In an absorbing fall lecture at the Barnard Center for Research on Women, Henry Abelove, Wilbur Fisk Osborne Emeritus Professor of English at Wesleyan University, offered insights into the origin of the term. Coeditor of The Lesbian and Gay Studies Reader, Abelove is well known as an eminent scholar of queer theory. He is the author of The Evangelist of Desire: John Wesley and the Methodists and Deep Gossip, and has taught at Harvard, Princeton,Yale, Brown, New York University, and Trinity College; this lecture was part of a book project about the intellectual and cultural dimensions of the gay-liberation movement.
Abelove framed his discussion of the emergence and development of the phrase and concept of ‘coming out of the closet’ through a close exploration of the 1950s literary critic, Francis Matthiessen, who killed himself a few years after the death of his longtime lover and partner, Russell Cheney. “Matthiessen adhered to reticence about sexual matters,” said Abelove. “Any public mention would result in a grave loss of professional status and even civil punishment.”
Although the specific term, “the closet,” was not known to Matthiessen, the effective hidden aspects and “emotional loneliness” would have been familiar to him or other gay men and lesbian women at the time. “When did Americans come to believe that reticence was a closet?” asked Abelove, curious about “the power of that figure of speech.” He argues that the term, evoking “a dark place, airless and suffocating,” came to American attention in 1958 in poetry—specifically a work written by Frank O’Hara, a gay Harvard student who knew Matthiessen and was affected by the suicide.

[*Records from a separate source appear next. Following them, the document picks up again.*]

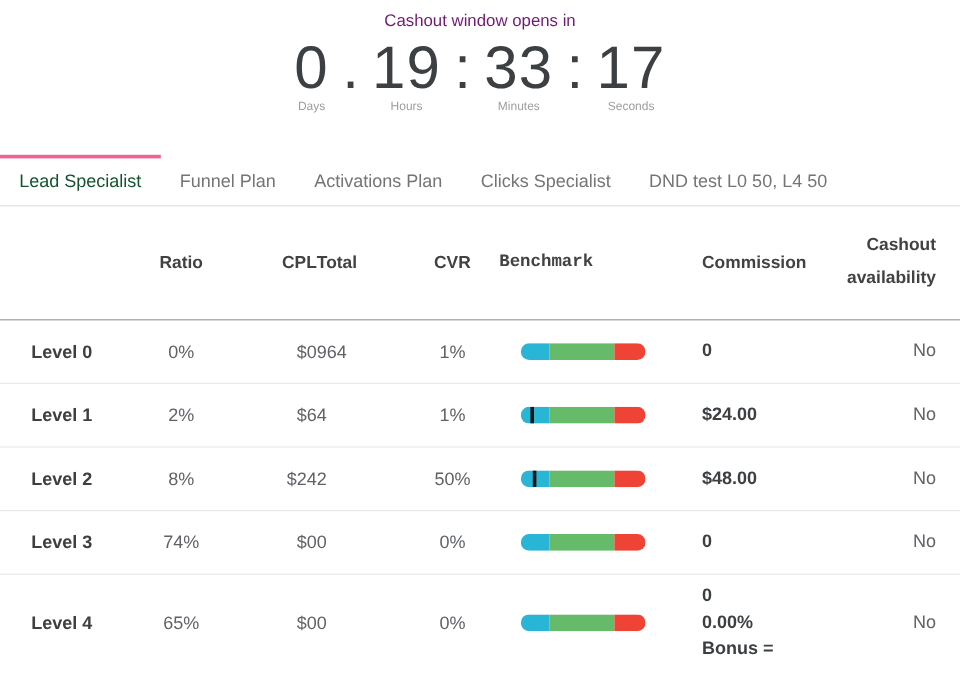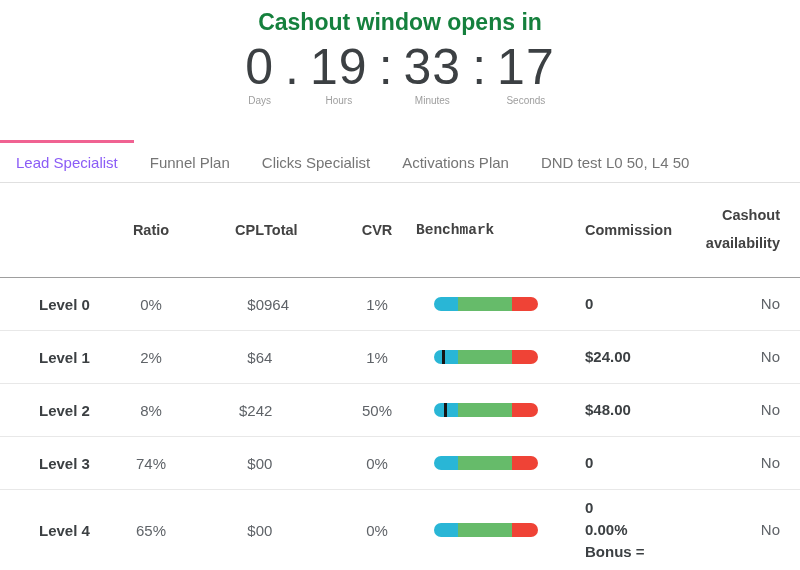--- a/index.html
+++ b/index.html
@@ -4,44 +4,44 @@
 <style>
   html, body { margin:0; padding:0; }
   body {
     width:800px; height:570px; overflow:hidden;
     background:#ffffff;
     font-family:"Liberation Sans", sans-serif;
     color:#3c4043;
   }
   
   .countdown { text-align:center; padding-top:9px; }
-  .countdown-title { font-size:23px; color:#15803d;font-weight:bold; }
+  .countdown-title { font-size:14px; color:#701a75; }
   .countdown-row { display:flex; justify-content:center; align-items:flex-start; margin-top:6px; }
   .unit { display:flex; flex-direction:column; align-items:center; }
   .unit-value { font-size:50px; font-weight:300; color:#3c4043; line-height:1.0; letter-spacing:1px; }
   .unit-label { font-size:10px; color:#9e9e9e; margin-top:3px; }
   .sep { font-size:50px; font-weight:300; color:#3c4043; line-height:1.0; margin:0 11px; }
   
   .tabs { display:flex; margin-top:34px; border-bottom:1px solid #e0e0e0; height:42px; }
   .tab {
     display:flex; align-items:center; padding:0 16px;
     font-size:15px; color:#757575; border-top:3px solid transparent;
     cursor:pointer; white-space:nowrap; box-sizing:border-box;
   }
-  .tab.active { color:#8b5cf6; border-top-color:#f06292; }
+  .tab.active { color:#14532d; border-top-color:#f06292; }
   
   .table { width:800px; box-sizing:border-box; }
   .thead, .trow { display:flex; align-items:center; padding-right:20px; box-sizing:border-box; }
   .thead {
     height:95px; border-bottom:1px solid #9e9e9e;
     font-weight:bold; font-size:14.5px; color:#424242;
   }
   .trow { height:53px; border-bottom:1px solid #e8e8e8; font-size:15px; color:#5f6368; }
   .trow.tall { height:80px; border-bottom:none; }
-  .c1 { flex:0 0 116px; box-sizing:border-box; padding-left:39px; text-align:left; }
+  .c1 { flex:0 0 116px; box-sizing:border-box; padding-left:26px; text-align:left; }
   .c2 { flex:0 0 70px;  text-align:center; }
   .c3 { flex:0 0 78px;  text-align:right; }
   .c4 { flex:0 0 74px;  text-align:left; }
   .c5 { flex:0 0 78px;  text-align:center; }
   .c6 { flex:0 0 140px; text-align:left;font-family:Liberation Mono, monospace; }
   .c7 { flex:0 0 144px; box-sizing:border-box; padding-left:29px; text-align:left; }
   .c8 { flex:0 0 80px;  text-align:right; line-height:1.9; }
   .trow .c1 { font-weight:bold; color:#3c4043; }
   .trow .c7 { font-weight:bold; color:#3c4043; }
   .trow .c8 { line-height:1.2; }
@@ -83,24 +83,24 @@
 </div>
 
 <div class="tabs" id="tabs">
     <div class="tab active">
     <span>Lead Specialist</span>
   </div>
     <div class="tab">
     <span>Funnel Plan</span>
   </div>
     <div class="tab">
+    <span>Activations Plan</span>
+  </div>
+    <div class="tab">
     <span>Clicks Specialist</span>
-  </div>
-    <div class="tab">
-    <span>Activations Plan</span>
   </div>
     <div class="tab">
     <span>DND test L0 50, L4 50</span>
   </div>
   </div>
 
 <div class="table">
   <div class="thead">
     <div class="c1"></div>
     <div class="c2">Ratio</div>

In the poem, “Ode: Salute to the French Negro Poets,” composed of two-line stanzas, O’Hara writes, “and utter disparagement turns into praise as generations read the message/of our hearts in adolescent closets who once shot at us in doorways.” To Abelove, even though O’Hara didn’t invent the term, that was the moment when “the figure of the closet emerged into American experience and language...O’Hara’s figure of speech, ‘the closet,’ took wing, first through his friends, who were prominent in New York culture, and second, through its publication in [the groundbreaking anthology] The New American Poetry, in 1960.”
There were other reasons the term took hold. It was easy to move from “the closet” to “coming out of the closet,” said Abelove, “in self-presentation to others in a sexual and gender nonconforming setting. The closet is gender neutral, as a place of sexual confinement.”

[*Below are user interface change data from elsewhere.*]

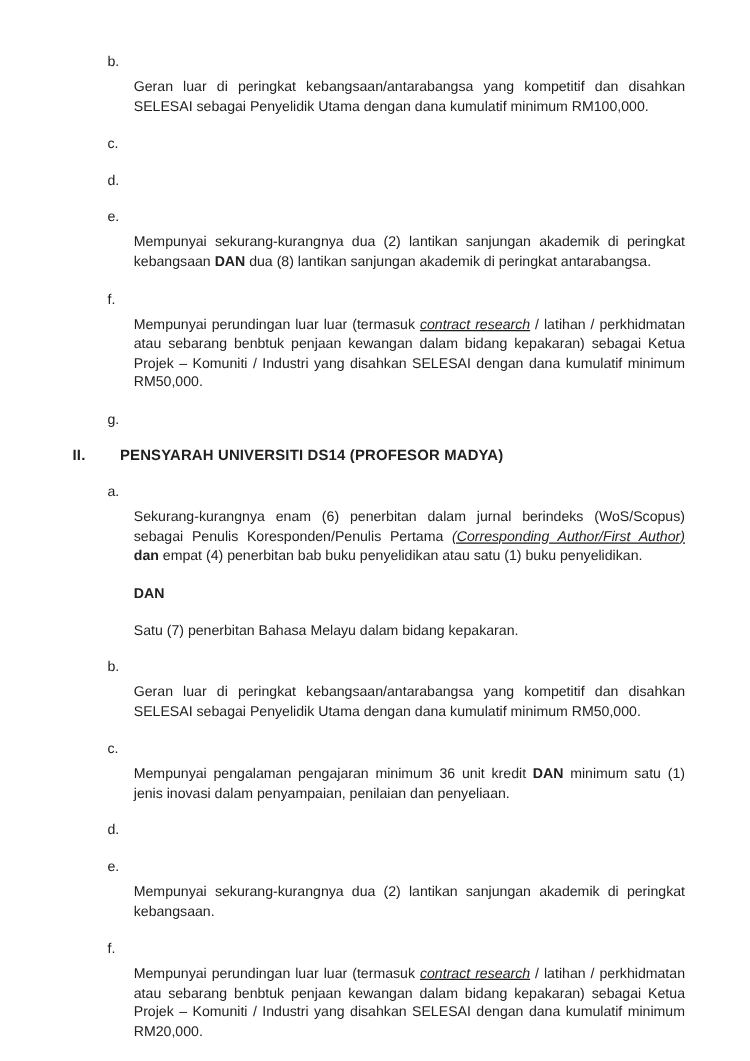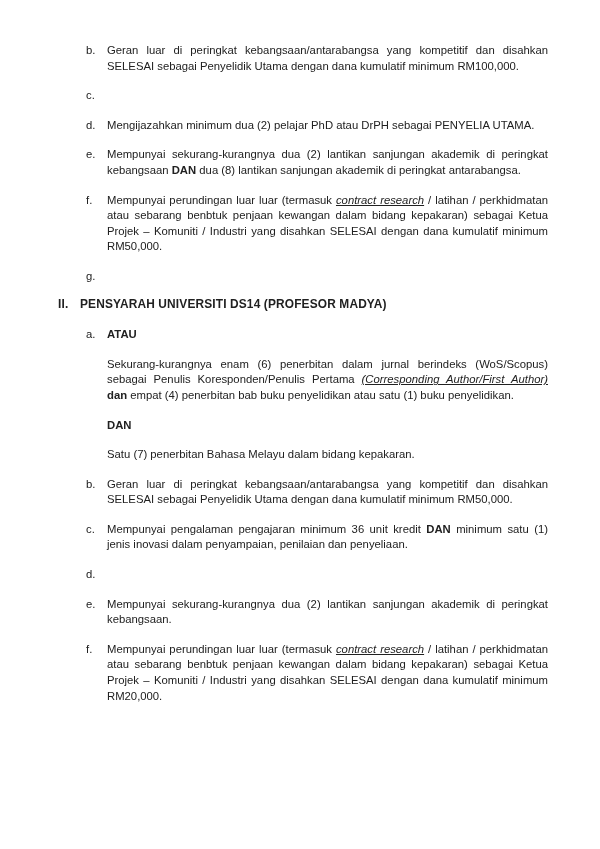--- a/index.html
+++ b/index.html
@@ -24,33 +24,33 @@
     line-height: 15.6px;
   }
   .section-heading {
     display: flex;
     font-weight: 700;
     font-size: 11.9px;
     margin: 12px 0 15px 0;
     letter-spacing: 0.15px;
   }
   section:first-child .section-heading { margin-top: 0; }
-  .h-num { flex: none; width: 22px; }
+  .h-num { flex: none; width: 38px; }
   .h-text { flex: 1; }
   .item {
     display: flex;
     margin: 0 0 14px 0;
   }
   .item:last-child { margin-bottom: 0; }
   .item-label {
     flex: none;
     width: 21px;
     margin-left: 28px;
   }
-  .item-body { flex: 1; min-width: 0; }
+  .item-body { flex: 1; min-width: 0; margin-top: 20px; }
   .block {
     margin: 0 0 14px 0;
     text-align: justify;
   }
   .block:last-child { margin-bottom: 0; }
   .run-n { font-style: normal; font-weight: 400; }
   .run-b { font-weight: 700; }
   .run-i { font-style: italic; text-decoration: underline; }
 </style>
 </head>
@@ -63,23 +63,20 @@
           <span class="item-label">b.</span>
           <div class="item-body">
             <p class="block"><span class="run-n">Geran luar di peringkat kebangsaan/antarabangsa yang kompetitif dan disahkan SELESAI sebagai Penyelidik Utama dengan dana kumulatif minimum RM100,000.</span></p>
           </div>
         </div>
         <div class="item">
           <span class="item-label">c.</span>
         </div>
         <div class="item">
           <span class="item-label">d.</span>
-          <div class="item-body">
-            <p class="block"><span class="run-n">Mengijazahkan minimum dua (2) pelajar PhD atau DrPH sebagai PENYELIA UTAMA.</span></p>
-          </div>
         </div>
         <div class="item">
           <span class="item-label">e.</span>
           <div class="item-body">
             <p class="block"><span class="run-n">Mempunyai sekurang-kurangnya dua (2) lantikan sanjungan akademik di peringkat kebangsaan </span><span class="run-b">DAN</span><span class="run-n"> dua (8) lantikan sanjungan akademik di peringkat antarabangsa.</span></p>
           </div>
         </div>
         <div class="item">
           <span class="item-label">f.</span>
           <div class="item-body">
@@ -91,21 +88,20 @@
         </div>
       </section>
       <section>
         <div class="section-heading">
           <span class="h-num">II.</span>
           <span class="h-text">PENSYARAH UNIVERSITI DS14 (PROFESOR MADYA)</span>
         </div>
         <div class="item">
           <span class="item-label">a.</span>
           <div class="item-body">
-            <p class="block"><span class="run-b">ATAU</span></p>
             <p class="block"><span class="run-n">Sekurang-kurangnya enam (6) penerbitan dalam jurnal berindeks (WoS/Scopus) sebagai Penulis Koresponden/Penulis Pertama </span><span class="run-i">(Corresponding Author/First Author)</span><span class="run-n"> </span><span class="run-b">dan</span><span class="run-n"> empat (4) penerbitan bab buku penyelidikan atau satu (1) buku penyelidikan.</span></p>
             <p class="block"><span class="run-b">DAN</span></p>
             <p class="block"><span class="run-n">Satu (7) penerbitan Bahasa Melayu dalam bidang kepakaran.</span></p>
           </div>
         </div>
         <div class="item">
           <span class="item-label">b.</span>
           <div class="item-body">
             <p class="block"><span class="run-n">Geran luar di peringkat kebangsaan/antarabangsa yang kompetitif dan disahkan SELESAI sebagai Penyelidik Utama dengan dana kumulatif minimum RM50,000.</span></p>
           </div>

The concept of “the closet” prompted other reactions during the Q&A session that followed Abelove’s talk. Professor Jennifer Finney Boylan, Barnard’s new Anna Quindlen Writer- in-Residence, who was Abelove’s student at Wesleyan in 1979, said that as a transgender woman, she had always associated the closet with “the place where the clothes were.” It was in the closet, she said, where a trans woman might go to find some way to illicitly express the things she felt in her heart. Boylan also noted that she associated the phrase “coming out” with the debutante balls of society. Abelove agreed that emerging publicly as gay echoed that sense of entering society, and noted that in some English circles, the highest form of a society introduction was “coming out to the Queen.”

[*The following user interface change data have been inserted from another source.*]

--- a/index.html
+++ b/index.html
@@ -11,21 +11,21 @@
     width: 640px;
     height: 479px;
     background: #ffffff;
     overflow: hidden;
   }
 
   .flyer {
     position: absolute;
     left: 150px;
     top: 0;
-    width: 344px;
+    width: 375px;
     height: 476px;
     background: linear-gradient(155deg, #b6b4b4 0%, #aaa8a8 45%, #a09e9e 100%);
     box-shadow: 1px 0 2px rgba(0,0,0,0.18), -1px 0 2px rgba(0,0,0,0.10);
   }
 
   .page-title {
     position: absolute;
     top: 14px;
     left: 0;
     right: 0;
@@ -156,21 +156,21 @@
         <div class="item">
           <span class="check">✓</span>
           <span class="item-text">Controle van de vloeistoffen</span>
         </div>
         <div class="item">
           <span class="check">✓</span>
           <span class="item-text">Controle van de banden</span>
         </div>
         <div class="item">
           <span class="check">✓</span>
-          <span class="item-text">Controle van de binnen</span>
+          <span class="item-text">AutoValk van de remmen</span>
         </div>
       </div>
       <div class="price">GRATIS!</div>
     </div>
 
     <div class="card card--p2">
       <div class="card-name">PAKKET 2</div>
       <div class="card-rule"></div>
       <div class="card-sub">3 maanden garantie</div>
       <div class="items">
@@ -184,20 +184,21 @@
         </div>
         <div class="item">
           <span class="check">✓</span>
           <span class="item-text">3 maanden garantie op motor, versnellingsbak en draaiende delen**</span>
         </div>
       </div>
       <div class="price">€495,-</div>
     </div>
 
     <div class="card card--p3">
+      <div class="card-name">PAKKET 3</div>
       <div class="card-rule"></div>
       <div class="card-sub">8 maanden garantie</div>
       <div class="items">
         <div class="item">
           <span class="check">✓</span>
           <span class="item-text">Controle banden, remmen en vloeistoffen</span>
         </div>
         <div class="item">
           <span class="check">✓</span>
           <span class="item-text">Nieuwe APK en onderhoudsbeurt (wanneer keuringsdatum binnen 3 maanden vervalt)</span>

As director of BCRW, Prof. Janet Jakobsen said in a subsequent e-mail, “Professor Abelove’s lecture continues the long tradition at BCRW, since at least the 1982 Scholar & Feminist Conference, of taking seriously the importance of milestones in the politics of sexuality. He shows the ways in which a term that we now take for granted, ‘coming out of the closet,’ developed during the shifts from early twentieth century reticence about sexuality to movements for gay liberation that focused on such reticence as harmful to the joys of living one's life fully and openly."